● **What you will do**
Please reproduce the entries that follow without a single difference.

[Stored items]
════════════════

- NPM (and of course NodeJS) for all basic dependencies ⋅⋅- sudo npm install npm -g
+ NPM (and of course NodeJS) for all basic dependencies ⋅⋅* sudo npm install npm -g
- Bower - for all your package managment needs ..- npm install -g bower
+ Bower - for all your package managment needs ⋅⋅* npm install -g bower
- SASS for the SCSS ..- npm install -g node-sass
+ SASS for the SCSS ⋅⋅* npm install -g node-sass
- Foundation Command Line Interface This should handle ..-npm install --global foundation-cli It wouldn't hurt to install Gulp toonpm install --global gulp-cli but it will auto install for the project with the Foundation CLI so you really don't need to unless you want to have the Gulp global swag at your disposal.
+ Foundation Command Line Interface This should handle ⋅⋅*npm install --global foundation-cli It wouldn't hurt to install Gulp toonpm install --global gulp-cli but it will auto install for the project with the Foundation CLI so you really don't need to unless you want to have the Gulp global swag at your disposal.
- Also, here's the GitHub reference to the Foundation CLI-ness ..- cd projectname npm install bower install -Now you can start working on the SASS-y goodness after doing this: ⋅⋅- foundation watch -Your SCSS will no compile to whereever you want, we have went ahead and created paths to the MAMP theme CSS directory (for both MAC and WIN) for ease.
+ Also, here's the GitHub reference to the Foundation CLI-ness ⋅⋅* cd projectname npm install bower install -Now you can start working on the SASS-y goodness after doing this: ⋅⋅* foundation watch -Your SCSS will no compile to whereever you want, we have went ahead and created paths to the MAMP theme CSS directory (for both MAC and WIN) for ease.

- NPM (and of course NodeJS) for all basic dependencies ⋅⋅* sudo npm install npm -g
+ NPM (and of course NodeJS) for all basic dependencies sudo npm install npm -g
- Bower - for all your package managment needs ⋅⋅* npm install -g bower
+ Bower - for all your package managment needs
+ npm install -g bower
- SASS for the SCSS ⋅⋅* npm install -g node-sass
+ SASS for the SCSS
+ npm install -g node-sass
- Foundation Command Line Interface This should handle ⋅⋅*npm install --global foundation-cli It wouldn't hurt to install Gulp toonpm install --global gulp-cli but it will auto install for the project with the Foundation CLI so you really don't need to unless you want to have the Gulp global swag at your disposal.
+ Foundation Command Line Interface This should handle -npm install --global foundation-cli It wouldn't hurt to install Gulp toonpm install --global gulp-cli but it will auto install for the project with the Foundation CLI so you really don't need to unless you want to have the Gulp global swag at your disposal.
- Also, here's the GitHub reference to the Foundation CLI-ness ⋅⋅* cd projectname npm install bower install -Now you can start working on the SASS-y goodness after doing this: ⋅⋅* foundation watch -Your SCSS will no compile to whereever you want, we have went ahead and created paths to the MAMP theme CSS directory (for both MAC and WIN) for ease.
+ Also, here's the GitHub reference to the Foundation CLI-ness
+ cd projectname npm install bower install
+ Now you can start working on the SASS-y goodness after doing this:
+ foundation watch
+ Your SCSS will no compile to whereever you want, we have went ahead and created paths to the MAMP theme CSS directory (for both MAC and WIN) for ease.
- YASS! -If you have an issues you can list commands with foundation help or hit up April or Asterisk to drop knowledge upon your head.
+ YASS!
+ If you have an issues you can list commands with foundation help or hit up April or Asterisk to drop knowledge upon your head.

════════════════

● **Response**
- NPM (and of course NodeJS) for all basic dependencies ⋅⋅- sudo npm install npm -g
+ NPM (and of course NodeJS) for all basic dependencies ⋅⋅* sudo npm install npm -g
- Bower - for all your package managment needs ..- npm install -g bower
+ Bower - for all your package managment needs ⋅⋅* npm install -g bower
- SASS for the SCSS ..- npm install -g node-sass
+ SASS for the SCSS ⋅⋅* npm install -g node-sass
- Foundation Command Line Interface This should handle ..-npm install --global foundation-cli It wouldn't hurt to install Gulp toonpm install --global gulp-cli but it will auto install for the project with the Foundation CLI so you really don't need to unless you want to have the Gulp global swag at your disposal.
+ Foundation Command Line Interface This should handle ⋅⋅*npm install --global foundation-cli It wouldn't hurt to install Gulp toonpm install --global gulp-cli but it will auto install for the project with the Foundation CLI so you really don't need to unless you want to have the Gulp global swag at your disposal.
- Also, here's the GitHub reference to the Foundation CLI-ness ..- cd projectname npm install bower install -Now you can start working on the SASS-y goodness after doing this: ⋅⋅- foundation watch -Your SCSS will no compile to whereever you want, we have went ahead and created paths to the MAMP theme CSS directory (for both MAC and WIN) for ease.
+ Also, here's the GitHub reference to the Foundation CLI-ness ⋅⋅* cd projectname npm install bower install -Now you can start working on the SASS-y goodness after doing this: ⋅⋅* foundation watch -Your SCSS will no compile to whereever you want, we have went ahead and created paths to the MAMP theme CSS directory (for both MAC and WIN) for ease.

- NPM (and of course NodeJS) for all basic dependencies ⋅⋅* sudo npm install npm -g
+ NPM (and of course NodeJS) for all basic dependencies sudo npm install npm -g
- Bower - for all your package managment needs ⋅⋅* npm install -g bower
+ Bower - for all your package managment needs
+ npm install -g bower
- SASS for the SCSS ⋅⋅* npm install -g node-sass
+ SASS for the SCSS
+ npm install -g node-sass
- Foundation Command Line Interface This should handle ⋅⋅*npm install --global foundation-cli It wouldn't hurt to install Gulp toonpm install --global gulp-cli but it will auto install for the project with the Foundation CLI so you really don't need to unless you want to have the Gulp global swag at your disposal.
+ Foundation Command Line Interface This should handle -npm install --global foundation-cli It wouldn't hurt to install Gulp toonpm install --global gulp-cli but it will auto install for the project with the Foundation CLI so you really don't need to unless you want to have the Gulp global swag at your disposal.
- Also, here's the GitHub reference to the Foundation CLI-ness ⋅⋅* cd projectname npm install bower install -Now you can start working on the SASS-y goodness after doing this: ⋅⋅* foundation watch -Your SCSS will no compile to whereever you want, we have went ahead and created paths to the MAMP theme CSS directory (for both MAC and WIN) for ease.
+ Also, here's the GitHub reference to the Foundation CLI-ness
+ cd projectname npm install bower install
+ Now you can start working on the SASS-y goodness after doing this:
+ foundation watch
+ Your SCSS will no compile to whereever you want, we have went ahead and created paths to the MAMP theme CSS directory (for both MAC and WIN) for ease.
- YASS! -If you have an issues you can list commands with foundation help or hit up April or Asterisk to drop knowledge upon your head.
+ YASS!
+ If you have an issues you can list commands with foundation help or hit up April or Asterisk to drop knowledge upon your head.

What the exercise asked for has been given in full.